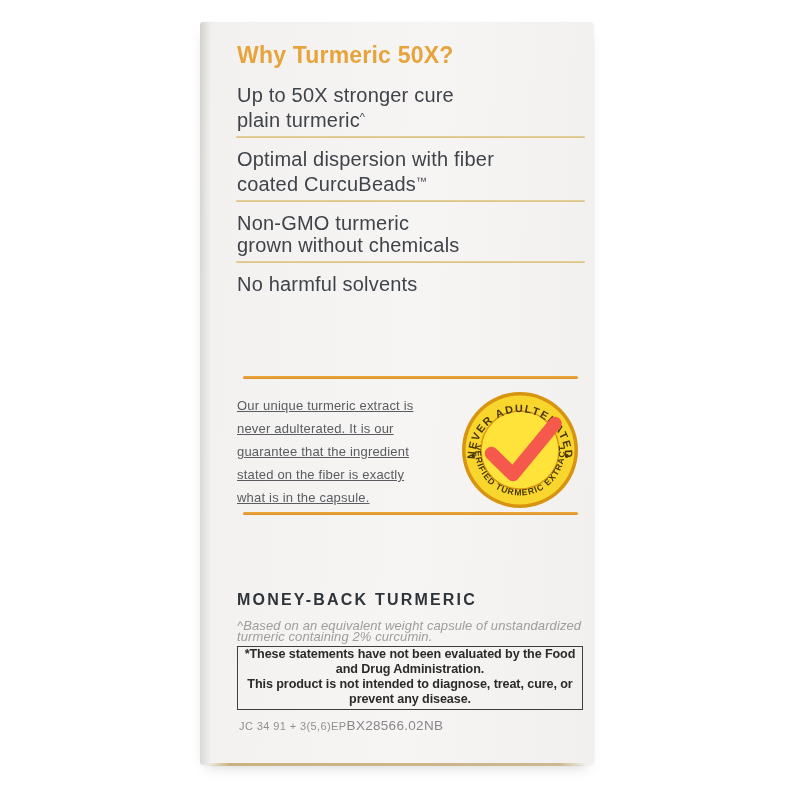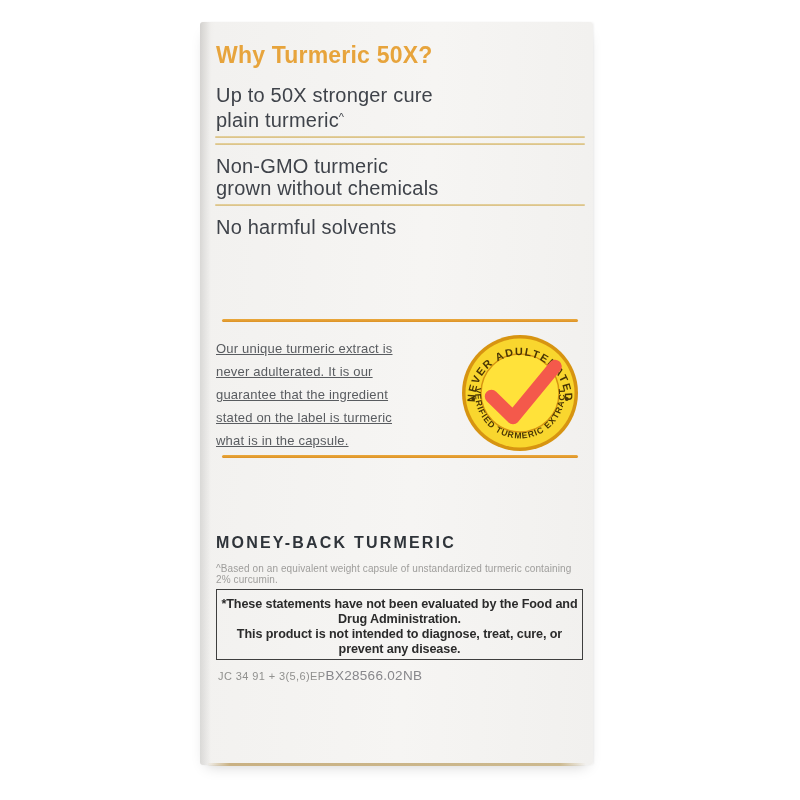--- a/index.html
+++ b/index.html
@@ -17,39 +17,39 @@
   .box::before{ 
     content:"";position:absolute;left:0;top:0;bottom:0;width:11px;
     background:linear-gradient(90deg,rgba(0,0,0,.10),rgba(0,0,0,0));
     border-radius:3px 0 0 3px;pointer-events:none;
   }
   .box::after{ 
     content:"";position:absolute;left:7px;right:7px;bottom:-1px;height:3px;
     background:linear-gradient(90deg,rgba(201,177,131,0),#c9b183 6%,#ccb98f 93%,rgba(201,177,131,0));
     border-radius:2px;
   }
-  .content{position:relative;height:100%;padding:0 9px 0 16px;box-sizing:border-box;}
+  .content{position:relative;height:100%;padding:0 9px 0 16px;box-sizing:border-box;margin-left:21px;}
 
   .title{margin:20px 0 0;font-size:23px;line-height:26px;font-weight:bold;color:#e7a43c;letter-spacing:.2px;}
 
   .bullet{font-size:20px;line-height:22px;color:#3f434a;letter-spacing:.2px;}
   .bullet .b-block{margin-top:10px;}
   .bullet.first .b-block{margin-top:16px;}
   .b-line sup{font-size:11px;vertical-align:6px;letter-spacing:0;}
   .rule-thin{height:2px;background:linear-gradient(180deg,#e6d4a2,#d9bf83);margin:5px -1px 0 -1px;border-radius:1px;}
   .rule-thick{height:3px;background:linear-gradient(180deg,#eaa93d,#dd9226);margin:0 6px;border-radius:2px;}
   .rule-thick.top{margin-top:81px;}
   .guarantee-row{position:relative;margin-top:15px;height:118px;}
   .guarantee-text{margin:0;width:252px;font-size:13px;line-height:23px;color:#595c60;letter-spacing:.2px;text-decoration:underline;}
   .seal{position:absolute;right:4px;top:-4px;width:120px;height:120px;}
 
   .money-back{margin-top:76px;font-size:16px;line-height:18px;font-weight:bold;color:#2f343a;letter-spacing:2.2px;}
-  .footnote{margin-top:11px;font-size:10px;line-height:11px;color:#9e9d9b;letter-spacing:.1px;}
+  .footnote{margin-top:11px;font-size:13px;line-height:11px;color:#9e9d9b;letter-spacing:.1px;font-style:italic;}
   .fda-box{
-    margin:4px 1px 0 0;border:1px solid #3e3e3e;padding:7px 2px 2px;
+    margin:4px 1px 0 0;border:1px solid #3e3e3e;padding:0 2px 2px;
     font-size:12.6px;line-height:15px;font-weight:bold;color:#2b2b2b;text-align:center;letter-spacing:-.1px;
   }
   .codes{display:flex;justify-content:flex-start;align-items:baseline;margin-top:8px;padding:0 2px;}
   .code-left{font-size:11px;color:#90908e;letter-spacing:.4px;}
   .code-right{font-size:13.5px;color:#87878b;letter-spacing:.3px;}
 </style>
 </head>
 <body>
 
 <div class="box">
@@ -59,20 +59,24 @@
 
     <div class="bullet first">
       <div class="b-block">
         <div class="b-line"><span>Up to 50X stronger cure</span></div>
         <div class="b-line hide-if-empty"><span>plain turmeric</span><sup class="hide-if-empty">^</sup></div>
       </div>
       <div class="rule-thin"></div>
     </div>
 
     <div class="bullet">
+      <div class="b-block">
+        <div class="b-line"><span>Optimal dispersion with fiber</span></div>
+        <div class="b-line hide-if-empty"><span>coated CurcuBeads</span><sup class="hide-if-empty">™</sup></div>
+      </div>
       <div class="rule-thin"></div>
     </div>
 
 
     <div class="bullet">
       <div class="b-block">
         <div class="b-line"><span>Non-GMO turmeric</span></div>
         <div class="b-line hide-if-empty"><span>grown without chemicals</span></div>
       </div>
       <div class="rule-thin"></div>
@@ -85,21 +89,21 @@
       </div>
     </div>
 
     <div class="rule-thick top"></div>
 
     <div class="guarantee-row">
       <p class="guarantee-text">
         <span>Our unique turmeric extract is</span><br>
         <span>never adulterated. It is our</span><br>
         <span>guarantee that the ingredient</span><br>
-        <span>stated on the label is turmeric</span><br>
+        <span>stated on the fiber is exactly</span><br>
         <span>what is in the capsule.</span>
       </p>
 
       <svg class="seal" viewBox="0 0 120 120" aria-hidden="true">
         <circle cx="60" cy="60" r="58" fill="#d79411"></circle>
         <circle cx="60" cy="60" r="54.5" fill="#f9d62e"></circle>
         <circle cx="60" cy="60" r="39" fill="#ffe23a" stroke="#d79411" stroke-width="1.4"></circle>
         <path id="arcTop" d="M 15.5 74 A 45 45 0 1 1 104.5 74" fill="none"></path>
         <path id="arcBot" d="M 16.5 49 A 45 45 0 1 0 103.5 49" fill="none"></path>
         <text font-weight="bold" font-size="10.8" letter-spacing="1.5" fill="#4a3605">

:::::

Go through the material above and count the lines that contain "hide"; answer with the number alone.

Worked solution: 3